- Try it -
Images are to be left out when the records below are printed word for word.

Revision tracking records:
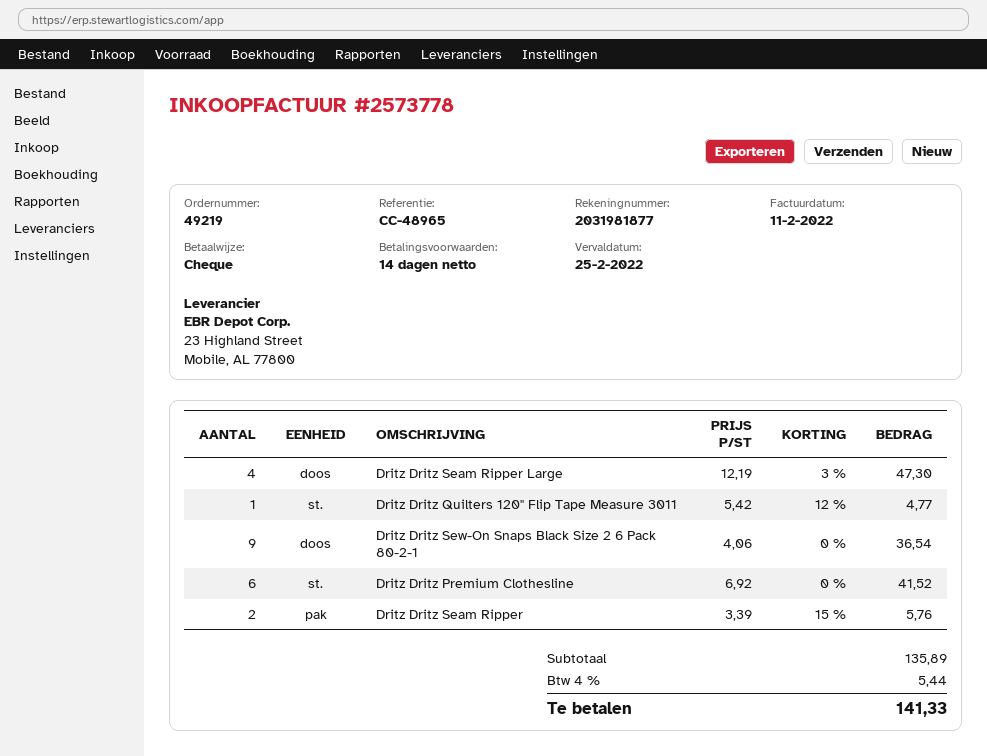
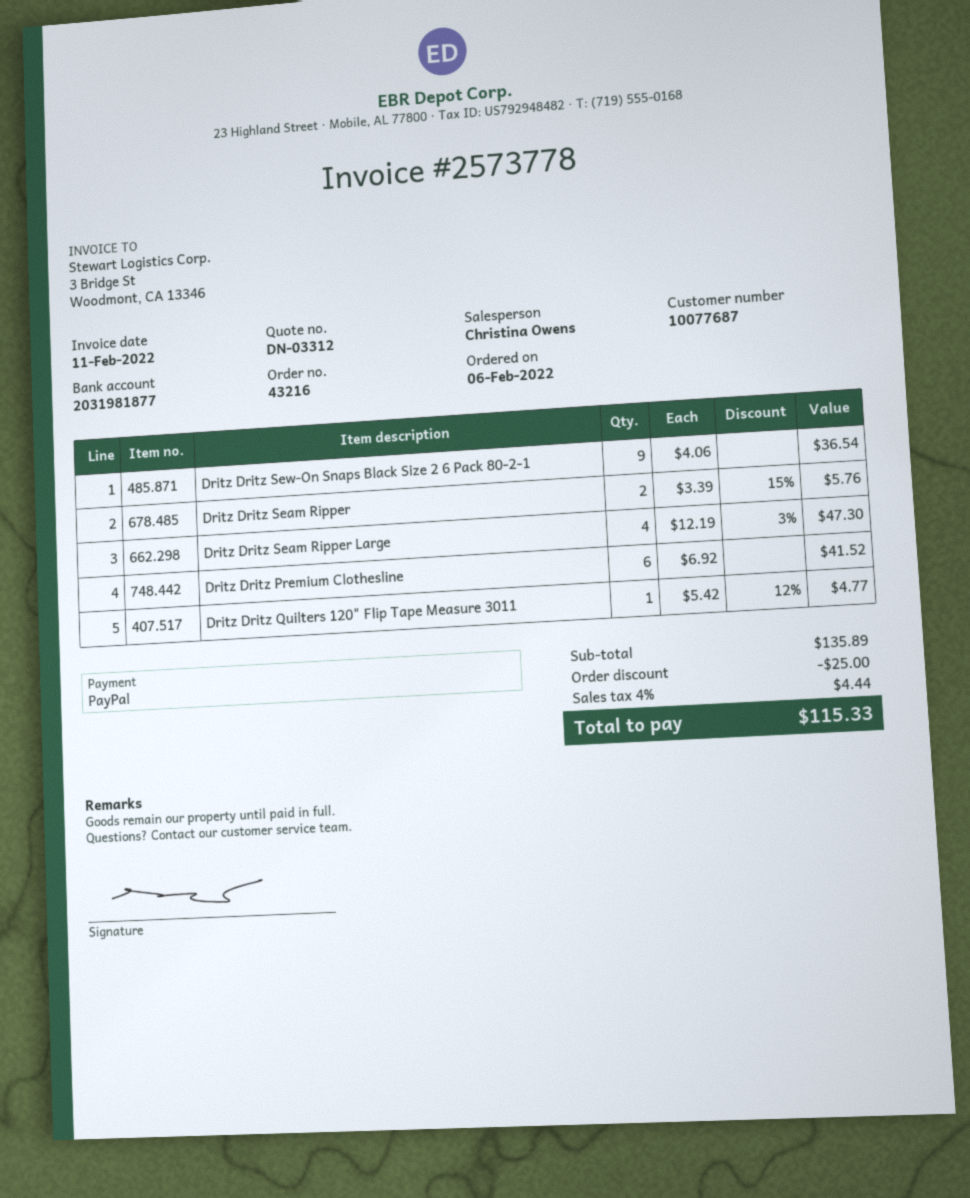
order number: 49219 -> 43216
payment method: cheque -> PayPal
discount: none -> 25.00
tax: 4% = 5.44 -> 4% = 4.44
total: 141.33 -> 115.33

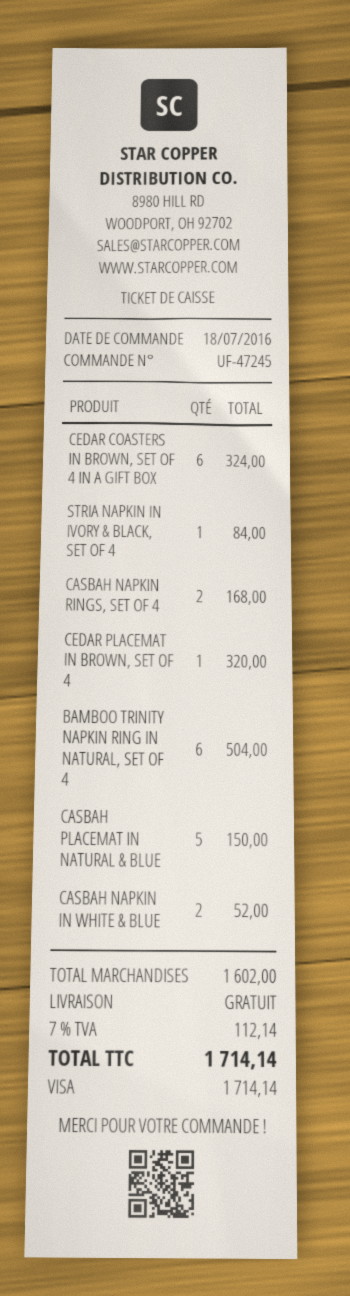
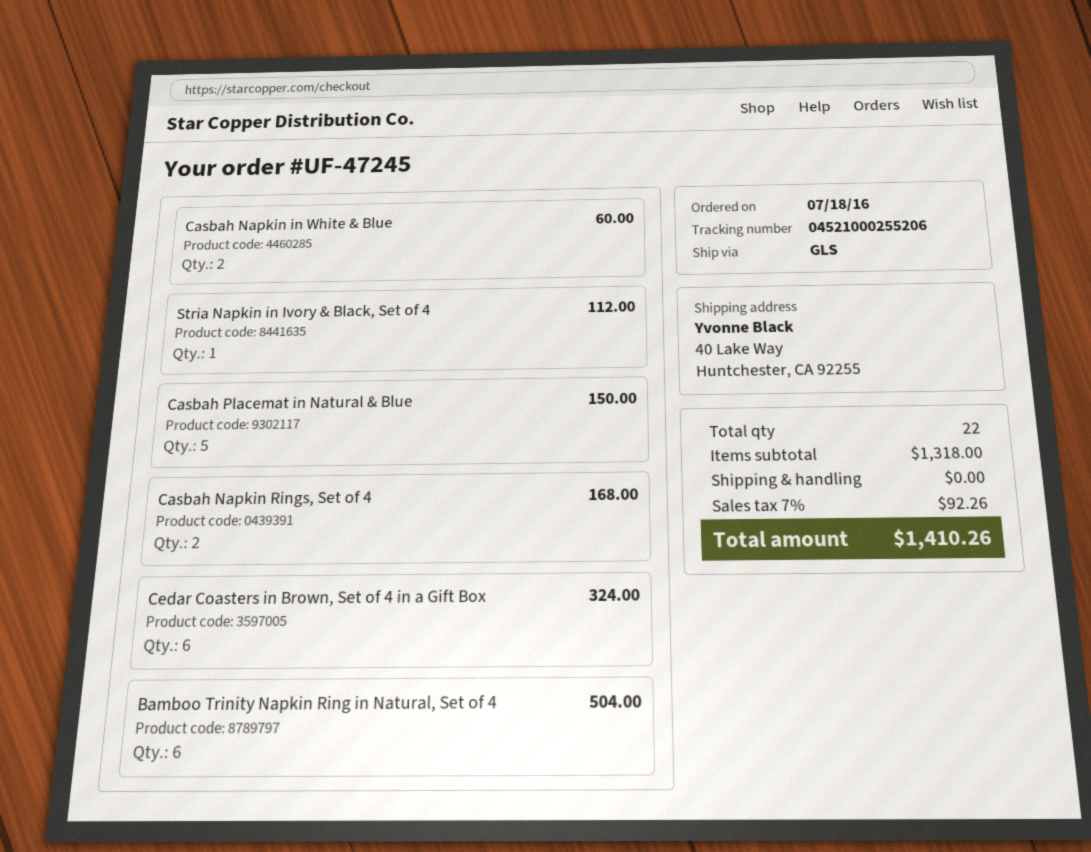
STRIA NAPKIN IN IVORY & BLACK, SET OF 4: 1 for 84.00 -> 1 for 112.00
CEDAR PLACEMAT IN BROWN, SET OF 4: 1 for 320.00 -> none
CASBAH NAPKIN IN WHITE & BLUE: 2 for 52.00 -> 2 for 60.00
subtotal: 1602.00 -> 1318.00
tax: 7% = 112.14 -> 7% = 92.26
total: 1714.14 -> 1410.26

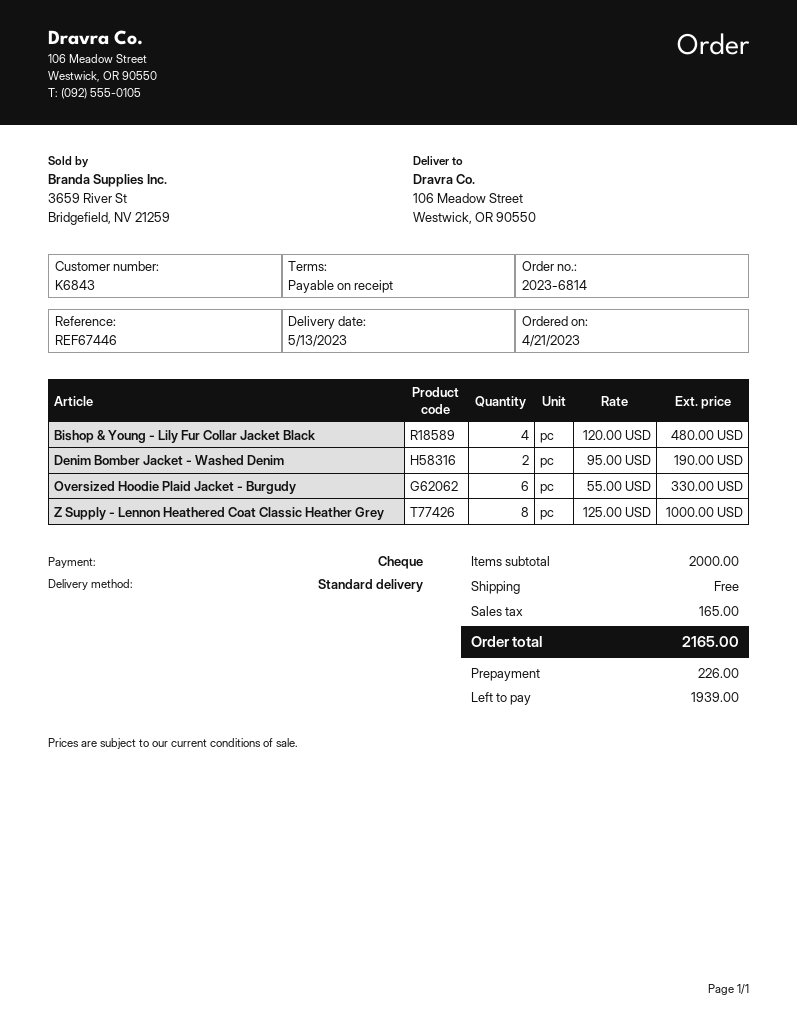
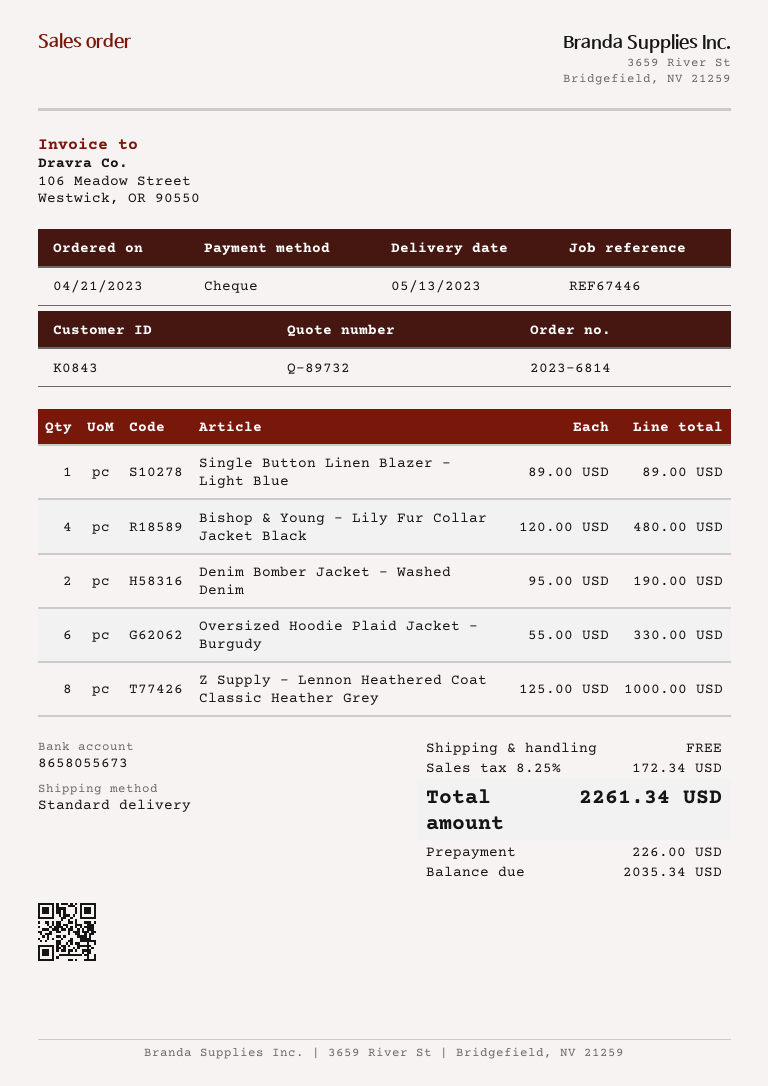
customer number: K6843 -> K0843
Single Button Linen Blazer - Light Blue: none -> 1 x 89.00 = 89.00
tax: 165.00 -> 172.34
total: 2165.00 -> 2261.34
balance: 1939.00 -> 2035.34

- Exercise answer -
order number: 49219 -> 43216
payment method: cheque -> PayPal
discount: none -> 25.00
tax: 4% = 5.44 -> 4% = 4.44
total: 141.33 -> 115.33

STRIA NAPKIN IN IVORY & BLACK, SET OF 4: 1 for 84.00 -> 1 for 112.00
CEDAR PLACEMAT IN BROWN, SET OF 4: 1 for 320.00 -> none
CASBAH NAPKIN IN WHITE & BLUE: 2 for 52.00 -> 2 for 60.00
subtotal: 1602.00 -> 1318.00
tax: 7% = 112.14 -> 7% = 92.26
total: 1714.14 -> 1410.26

customer number: K6843 -> K0843
Single Button Linen Blazer - Light Blue: none -> 1 x 89.00 = 89.00
tax: 165.00 -> 172.34
total: 2165.00 -> 2261.34
balance: 1939.00 -> 2035.34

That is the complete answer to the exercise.